Affordability politics is rearranging the White House agenda Gas prices at $4.52 (+50% since the war started) and beef up 16% since inauguration are driving a federal gas-tax suspension push from Hawley and Luna, executive orders on beef imports still being 'fine-tuned,' and Trump's blunt admission that stopping Iran's nuclear program outweighs Americans' economic pain. The administration is openly trading short-term consumer relief against Highway Trust Fund solvency and rancher politics.
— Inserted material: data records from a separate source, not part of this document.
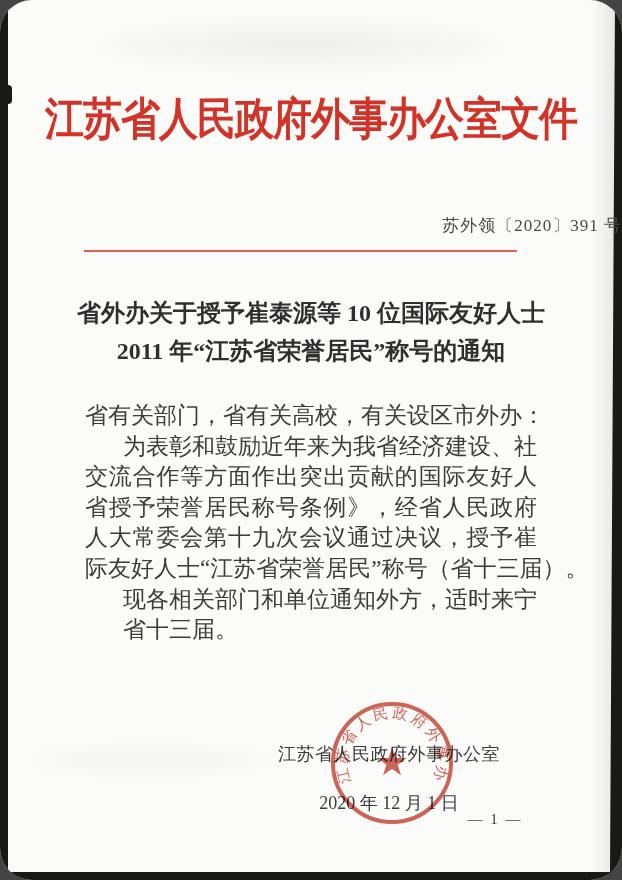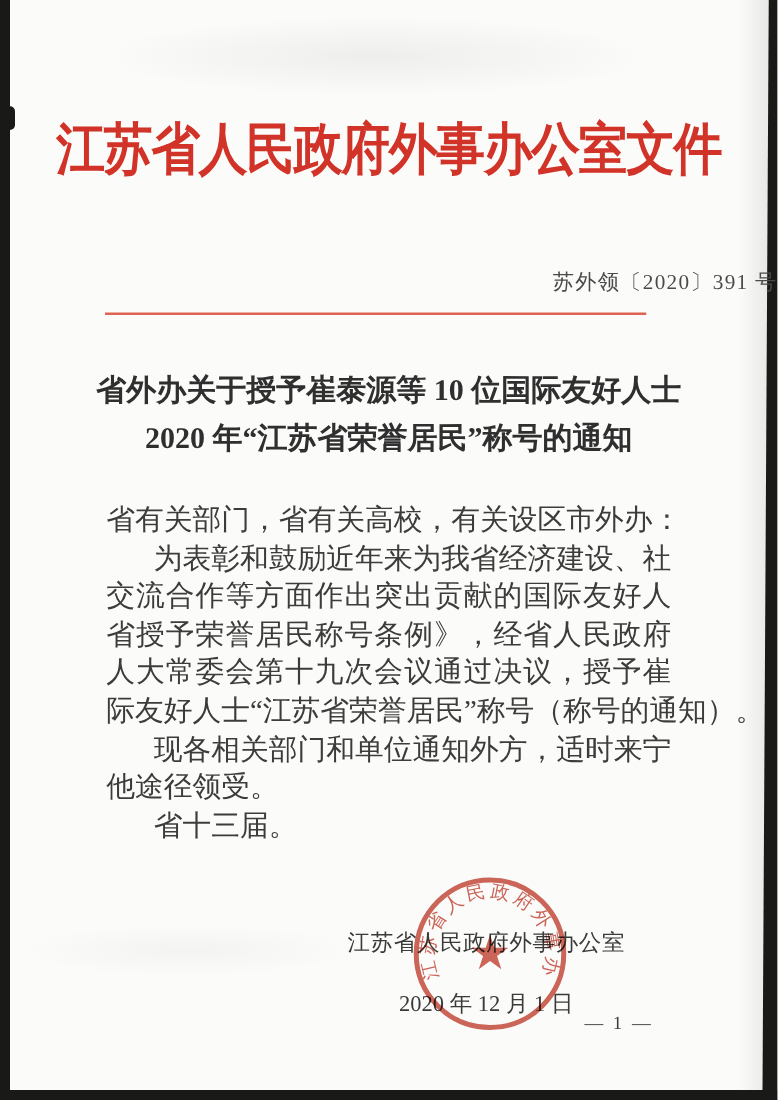--- a/index.html
+++ b/index.html
@@ -14,6 +14,7 @@
       radial-gradient(ellipse 200px 30px at 150px 760px, rgba(200,200,196,0.15), transparent 70%),
       linear-gradient(90deg, rgba(0,0,0,0) 95%, rgba(0,0,0,0.10) 100%),
       #fbfbf9;
+    border-radius: 32px;
   }
   
   .edge { position:absolute; background:#191917; }

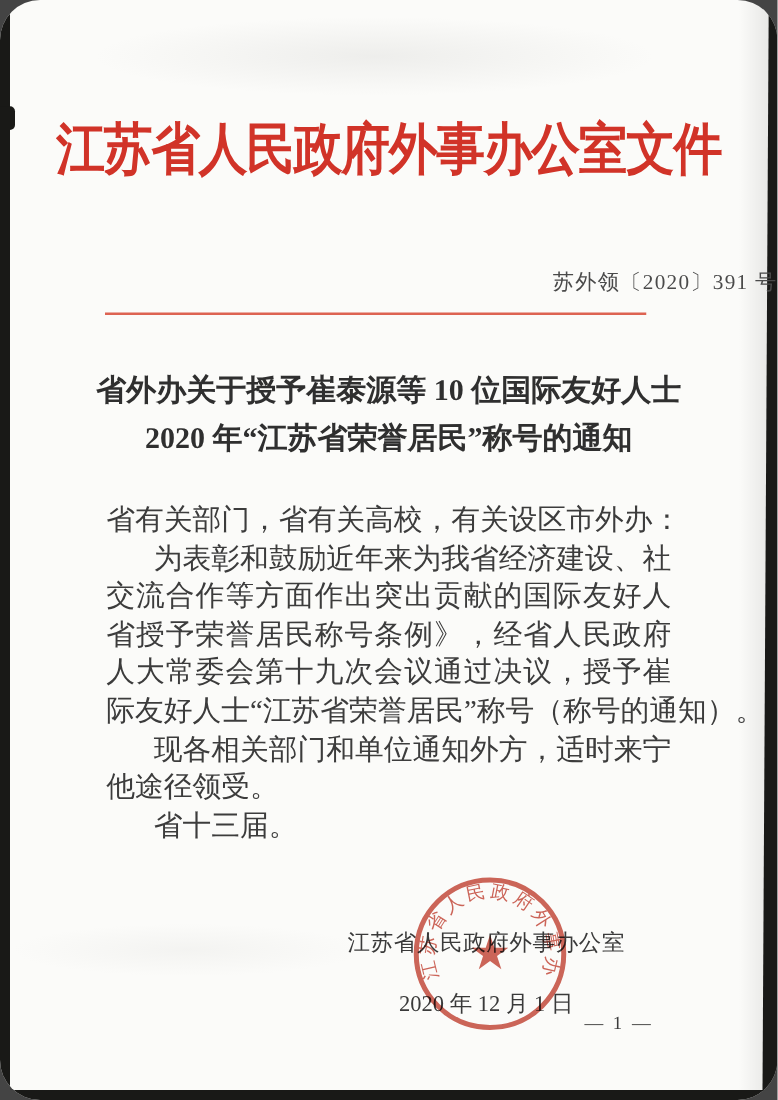--- a/index.html
+++ b/index.html
@@ -89,7 +89,7 @@
 
   <div class="doc-title">
     <div>省外办关于授予崔泰源等 10 位国际友好人士</div>
-    <div>2020 年“江苏省荣誉居民”称号的通知</div>
+    <div>2011 年“江苏省荣誉居民”称号的通知</div>
   </div>
 
   <div class="body-block">

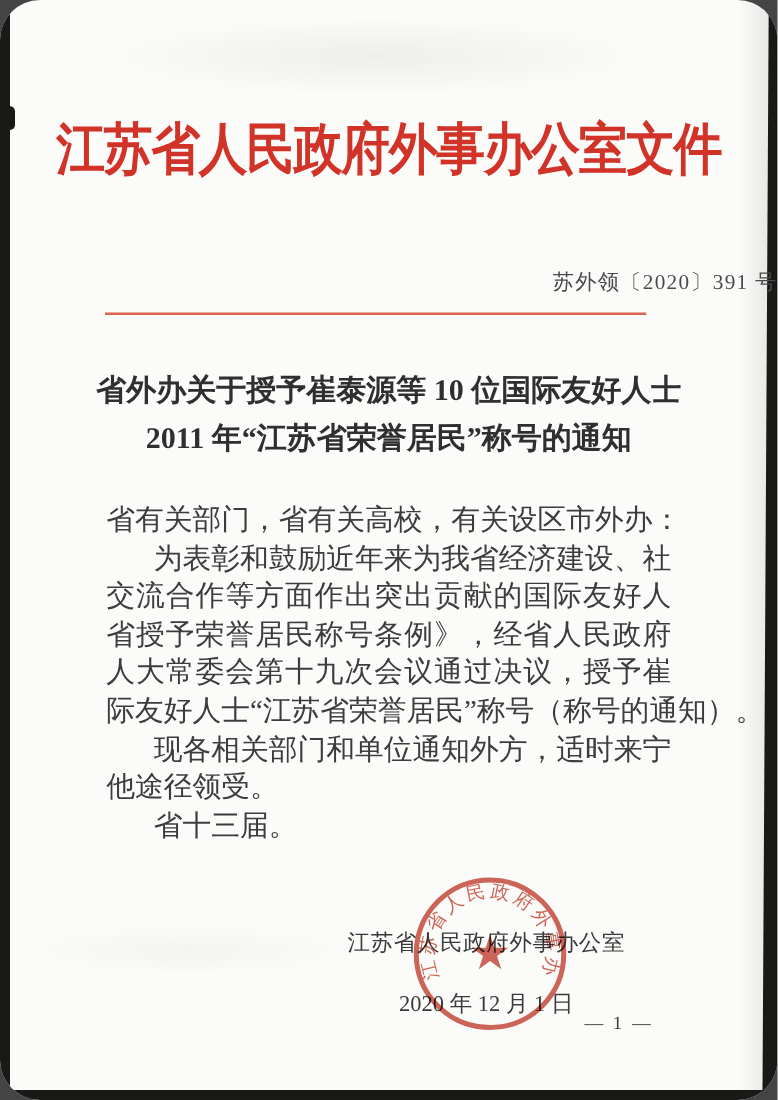--- a/index.html
+++ b/index.html
@@ -98,7 +98,7 @@
     <div class="line j">交流合作等方面作出突出贡献的国际友好人士，根据《江苏</div>
     <div class="line j">省授予荣誉居民称号条例》，经省人民政府提议，省十三届</div>
     <div class="line j">人大常委会第十九次会议通过决议，授予崔泰源等 10 位国</div>
-    <div class="line">际友好人士“江苏省荣誉居民”称号（称号的通知）。</div>
+    <div class="line">际友好人士“江苏省荣誉居民”称号（省十三届）。</div>
     <div class="line j i">现各相关部门和单位通知外方，适时来宁授予或通过其</div>
     <div class="line">他途径领受。</div>
     <div class="line i">省十三届。</div>

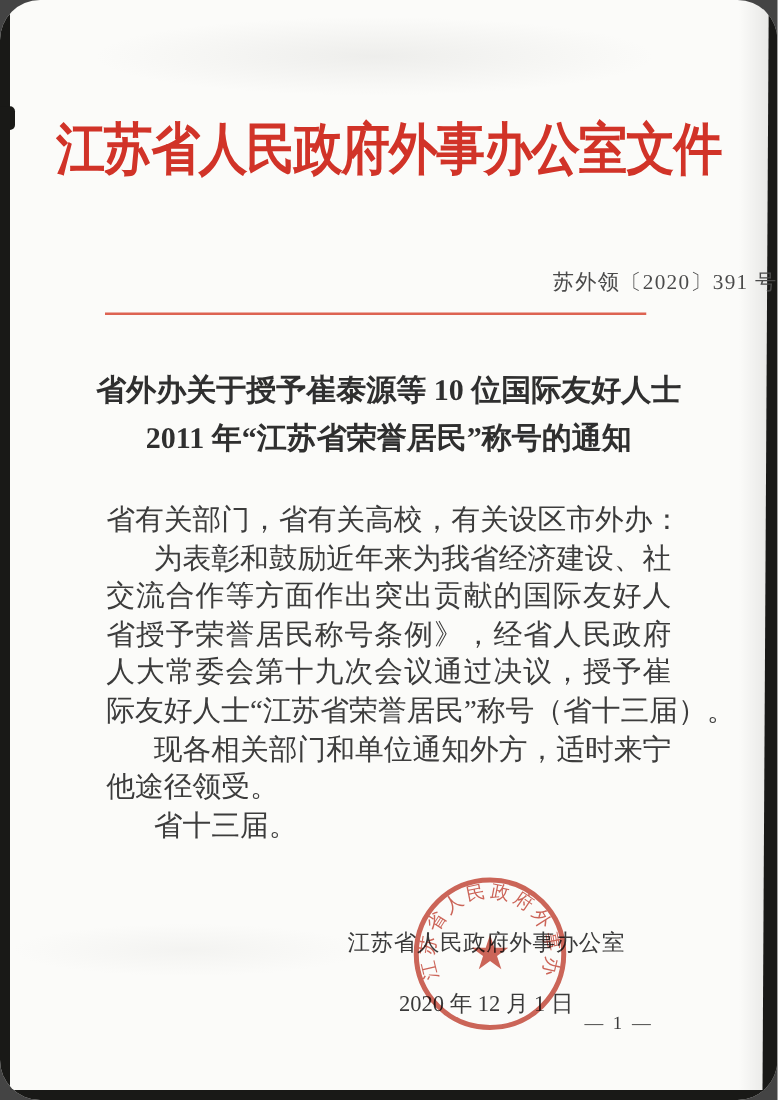--- a/index.html
+++ b/index.html
@@ -100,7 +100,6 @@
     <div class="line j">人大常委会第十九次会议通过决议，授予崔泰源等 10 位国</div>
     <div class="line">际友好人士“江苏省荣誉居民”称号（省十三届）。</div>
     <div class="line j i">现各相关部门和单位通知外方，适时来宁授予或通过其</div>
-    <div class="line">他途径领受。</div>
     <div class="line i">省十三届。</div>
   </div>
AI is showing up in mental health from both ends — therapeutic and harmful A 6,200-student RCT found smartphone-delivered CBT hit 75% engagement vs 30% for traditional referrals, an Israeli stem-cell blood test (BrightKaire) can screen up to 70 antidepressants in two months, and an AI-designed compound cut fentanyl use 60% in rats. Same week: documented 'AI-induced delusion' cases tied to sycophantic chatbots produced involuntary psychiatric holds, with Lancet Psychiatry warning the field is missing a population-scale effect.

What to Expect

2026-05-14 Senate Banking Committee CLARITY Act markup — Tillis-Alsobrooks yield compromise, ethics carve-out, and DeFi developer protections all unresolved going in.
2026-05-13 Trump-Xi summit opens in Beijing; Iran, Hormuz oil flows, and Taiwan share the agenda alongside trade.
2026-05-16 Alabama's redo congressional primary under the 2023 GOP map SCOTUS reinstated Monday.
2026-05-16 Saturday Day-6 SPC Slight Risk already drawn for Kansas, Oklahoma, and North Texas — early read on the next severe weather window.
2026-06-01 Atlantic hurricane season opens; FEMA still without a Senate-confirmed administrator and DRF at $3B.